Segment Open

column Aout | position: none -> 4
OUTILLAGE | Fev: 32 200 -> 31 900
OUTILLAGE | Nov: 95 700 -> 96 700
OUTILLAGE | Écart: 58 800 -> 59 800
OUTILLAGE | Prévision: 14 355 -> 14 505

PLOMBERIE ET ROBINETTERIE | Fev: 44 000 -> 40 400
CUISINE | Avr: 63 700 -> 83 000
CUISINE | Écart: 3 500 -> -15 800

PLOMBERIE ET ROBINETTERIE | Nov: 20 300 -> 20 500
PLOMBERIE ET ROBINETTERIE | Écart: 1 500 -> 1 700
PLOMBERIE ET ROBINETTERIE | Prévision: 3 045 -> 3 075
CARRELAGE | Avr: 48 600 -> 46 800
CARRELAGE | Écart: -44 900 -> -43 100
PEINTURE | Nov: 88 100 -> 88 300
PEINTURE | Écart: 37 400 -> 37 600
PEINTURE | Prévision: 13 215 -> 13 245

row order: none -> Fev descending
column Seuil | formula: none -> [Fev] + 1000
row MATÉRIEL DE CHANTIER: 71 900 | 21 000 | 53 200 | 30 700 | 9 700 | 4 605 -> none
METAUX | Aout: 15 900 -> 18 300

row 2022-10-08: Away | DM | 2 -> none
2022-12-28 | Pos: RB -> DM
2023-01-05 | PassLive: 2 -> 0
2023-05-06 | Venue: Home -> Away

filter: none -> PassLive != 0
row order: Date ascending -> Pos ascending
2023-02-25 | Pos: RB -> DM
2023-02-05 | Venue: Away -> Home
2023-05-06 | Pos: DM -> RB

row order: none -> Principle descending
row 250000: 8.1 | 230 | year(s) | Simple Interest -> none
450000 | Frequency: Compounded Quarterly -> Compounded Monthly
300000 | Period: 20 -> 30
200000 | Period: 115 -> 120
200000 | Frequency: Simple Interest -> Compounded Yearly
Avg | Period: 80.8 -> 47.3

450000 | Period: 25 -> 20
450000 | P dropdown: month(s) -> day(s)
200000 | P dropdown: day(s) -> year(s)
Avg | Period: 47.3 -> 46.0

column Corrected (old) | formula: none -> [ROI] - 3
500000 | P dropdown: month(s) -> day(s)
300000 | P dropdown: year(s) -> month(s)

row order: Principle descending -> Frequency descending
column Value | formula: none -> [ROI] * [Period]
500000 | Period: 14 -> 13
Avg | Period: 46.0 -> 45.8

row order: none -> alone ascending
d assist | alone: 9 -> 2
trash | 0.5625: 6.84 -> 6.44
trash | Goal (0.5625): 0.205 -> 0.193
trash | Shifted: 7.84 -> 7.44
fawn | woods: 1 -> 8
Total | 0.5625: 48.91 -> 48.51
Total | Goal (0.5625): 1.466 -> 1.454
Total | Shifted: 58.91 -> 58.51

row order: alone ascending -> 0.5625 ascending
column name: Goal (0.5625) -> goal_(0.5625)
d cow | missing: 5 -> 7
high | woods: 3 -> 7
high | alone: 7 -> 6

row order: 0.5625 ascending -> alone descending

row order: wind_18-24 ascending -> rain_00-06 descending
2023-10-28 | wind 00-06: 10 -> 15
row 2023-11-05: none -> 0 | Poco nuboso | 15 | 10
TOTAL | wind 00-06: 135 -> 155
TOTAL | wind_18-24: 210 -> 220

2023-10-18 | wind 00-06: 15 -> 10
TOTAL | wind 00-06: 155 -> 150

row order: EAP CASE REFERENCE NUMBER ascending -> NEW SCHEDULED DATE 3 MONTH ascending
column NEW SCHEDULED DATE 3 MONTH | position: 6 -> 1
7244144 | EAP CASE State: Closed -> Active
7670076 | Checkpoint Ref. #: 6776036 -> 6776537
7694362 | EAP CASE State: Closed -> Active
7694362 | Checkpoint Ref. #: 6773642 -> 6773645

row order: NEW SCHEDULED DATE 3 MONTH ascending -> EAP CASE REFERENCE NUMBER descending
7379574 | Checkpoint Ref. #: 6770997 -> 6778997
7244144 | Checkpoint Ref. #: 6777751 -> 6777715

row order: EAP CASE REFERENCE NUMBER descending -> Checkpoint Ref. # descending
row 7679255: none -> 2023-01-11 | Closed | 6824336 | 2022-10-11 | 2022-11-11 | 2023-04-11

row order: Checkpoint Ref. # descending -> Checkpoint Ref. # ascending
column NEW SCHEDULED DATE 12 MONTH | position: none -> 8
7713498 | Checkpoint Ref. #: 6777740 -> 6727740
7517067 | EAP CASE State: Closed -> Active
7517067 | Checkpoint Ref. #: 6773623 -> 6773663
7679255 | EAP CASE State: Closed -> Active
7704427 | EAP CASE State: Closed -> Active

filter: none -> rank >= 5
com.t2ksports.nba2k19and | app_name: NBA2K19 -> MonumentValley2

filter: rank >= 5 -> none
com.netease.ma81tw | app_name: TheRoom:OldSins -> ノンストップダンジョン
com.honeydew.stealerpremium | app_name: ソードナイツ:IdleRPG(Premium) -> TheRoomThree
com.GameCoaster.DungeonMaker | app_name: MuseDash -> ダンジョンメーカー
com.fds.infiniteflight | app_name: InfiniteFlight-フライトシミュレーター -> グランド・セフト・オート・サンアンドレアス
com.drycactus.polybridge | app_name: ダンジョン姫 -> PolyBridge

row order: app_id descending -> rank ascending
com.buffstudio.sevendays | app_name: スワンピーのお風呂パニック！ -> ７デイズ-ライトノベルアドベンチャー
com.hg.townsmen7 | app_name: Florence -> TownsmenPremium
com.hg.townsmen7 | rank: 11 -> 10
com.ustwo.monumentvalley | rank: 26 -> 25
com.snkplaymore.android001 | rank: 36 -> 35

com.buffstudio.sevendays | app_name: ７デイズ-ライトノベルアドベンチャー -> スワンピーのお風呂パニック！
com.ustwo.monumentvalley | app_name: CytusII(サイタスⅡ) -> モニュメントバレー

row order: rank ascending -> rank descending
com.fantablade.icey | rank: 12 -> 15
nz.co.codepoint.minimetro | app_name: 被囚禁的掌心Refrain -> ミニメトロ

Segment Closed

Please give an exact copy of the lines above, beginning with the line containing "row order: 0.5625" and running through the line containing "row 7679255: none", and of no other lines.

→ Expected answer
row order: 0.5625 ascending -> alone descending

row order: wind_18-24 ascending -> rain_00-06 descending
2023-10-28 | wind 00-06: 10 -> 15
row 2023-11-05: none -> 0 | Poco nuboso | 15 | 10
TOTAL | wind 00-06: 135 -> 155
TOTAL | wind_18-24: 210 -> 220

2023-10-18 | wind 00-06: 15 -> 10
TOTAL | wind 00-06: 155 -> 150

row order: EAP CASE REFERENCE NUMBER ascending -> NEW SCHEDULED DATE 3 MONTH ascending
column NEW SCHEDULED DATE 3 MONTH | position: 6 -> 1
7244144 | EAP CASE State: Closed -> Active
7670076 | Checkpoint Ref. #: 6776036 -> 6776537
7694362 | EAP CASE State: Closed -> Active
7694362 | Checkpoint Ref. #: 6773642 -> 6773645

row order: NEW SCHEDULED DATE 3 MONTH ascending -> EAP CASE REFERENCE NUMBER descending
7379574 | Checkpoint Ref. #: 6770997 -> 6778997
7244144 | Checkpoint Ref. #: 6777751 -> 6777715

row order: EAP CASE REFERENCE NUMBER descending -> Checkpoint Ref. # descending
row 7679255: none -> 2023-01-11 | Closed | 6824336 | 2022-10-11 | 2022-11-11 | 2023-04-11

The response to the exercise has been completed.